Continua Ibermúsica ofreciendo a sus asiduos un elenco de directores clásicos, de esos que han acompañado durante décadas el placer de los melómanos de todo el mundo. Leyendas vivas, podríamos afirmar. Recientemente nos hacíamos eco de los conciertos ofrecidos en Madrid por la Sinfónica de Londres, dirigida por Haitink, y hoy hemos de centrarnos en otra gran orquesta, la Filarmónica de San Petersburgo, dirigida por el sempiterno Yuri Temirkanov. También el programa en esta ocasión contenía obras del repertorio clásico, obras que gustan a todos porque, entre otras cosas, ya nos hemos familiarizado con ellas a fuerza de escucharlas una y otra vez: el Concierto de violín de Brahms y la Cuarta de Tchaikovsky.
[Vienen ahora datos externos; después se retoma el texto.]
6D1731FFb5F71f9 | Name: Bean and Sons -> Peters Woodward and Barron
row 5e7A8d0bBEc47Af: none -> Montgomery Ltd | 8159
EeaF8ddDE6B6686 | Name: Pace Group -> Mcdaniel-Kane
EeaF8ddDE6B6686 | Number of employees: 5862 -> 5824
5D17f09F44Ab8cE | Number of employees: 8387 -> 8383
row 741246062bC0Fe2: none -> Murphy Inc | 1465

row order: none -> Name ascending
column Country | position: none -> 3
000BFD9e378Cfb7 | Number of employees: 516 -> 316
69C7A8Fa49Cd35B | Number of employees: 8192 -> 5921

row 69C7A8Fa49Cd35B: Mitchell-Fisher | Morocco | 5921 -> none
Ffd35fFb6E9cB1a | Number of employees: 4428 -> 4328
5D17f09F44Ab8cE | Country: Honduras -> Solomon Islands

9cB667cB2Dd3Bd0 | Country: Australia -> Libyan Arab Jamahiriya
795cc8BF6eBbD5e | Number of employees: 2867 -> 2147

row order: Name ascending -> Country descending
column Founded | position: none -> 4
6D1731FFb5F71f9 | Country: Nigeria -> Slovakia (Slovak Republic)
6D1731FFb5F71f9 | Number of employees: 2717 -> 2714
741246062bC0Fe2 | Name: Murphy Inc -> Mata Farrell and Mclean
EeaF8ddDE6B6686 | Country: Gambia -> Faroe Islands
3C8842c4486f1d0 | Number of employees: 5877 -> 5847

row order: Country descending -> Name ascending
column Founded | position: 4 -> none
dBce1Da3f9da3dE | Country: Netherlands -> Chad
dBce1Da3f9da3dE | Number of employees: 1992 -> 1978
A Temirkanov le basta con dirigirse al podio con paso sereno, pero resuelto, para que uno se haga una idea de lo que está a punto de acontecer. Este no va a ser un concierto cualquiera. Antes que él, los músicos ya se han posicionado ordenadamente en el escenario y nos han ahorrado el largo proceso de afinación, pues ya vienen afinados de antemano. Tan sólo unos someros reajustes, un saludo escueto del maestro y comienza a sonar el concierto de Brahms. Las violas y los violonchelos entonan las notas del arpegio de re mayor ascendente y descendente, y en este vaivén ya se anuncia al oyente el continuo zarandeo de las inquietudes de Brahms, porque se adelanta que el respeto al texto va a ser absolutamente fiel.
Los quejumbrosos oboes de San Petersburgo nos conducen a un primer forte de conjunto y éste, a su vez, a unos compases de unísonos cuidadosamente medidos donde los violines presentan el drama contenido en el universo de Brahms, rompiendo la lógica del original compás de tres por cuatro con la acentuación, y alcanzando la cima en el fortísimo redoble del timbal que, enérgico, no desentona por encima del conjunto. Así persiste la introducción orquestal mostrando claramente las texturas instrumentales, pero al cabo de unos compases se asoma la sombra de una duda… ¿no va muy lento este Allegro non troppo?
Efectivamente, el violinista se resiente de esta velocidad y desgarra su instrumento pidiendo más, busca al director, pero este no atiende a sus requerimientos. Aquí comienza el duelo. Sergei Dogadin, que se sabe prodigio, muestra sus destrezas y nos sorprende con el hábil manejo de su instrumento. No se le resiste una sola de las dificultades que Brahms propone y muestra un dominio de la dinámica casi inconcebible, ¡qué formidables pianísimos! Pero al mismo tiempo se percibe un problema con el pulso, y es que el solista mide un poco a su arbitrio y la estructura rítmica se deshace casi por completo. Temirkanov no se comunica con el solista y persiste en el tempo moderado para el allegro, y en el allegro para el adagio, y en esto Brahms, no puede expresar su drama, su tragedia. El concierto se salva del naufragio únicamente por las destrezas del violinista -por lo demás tampoco muy expresivo-, y por la limpia ejecución del director.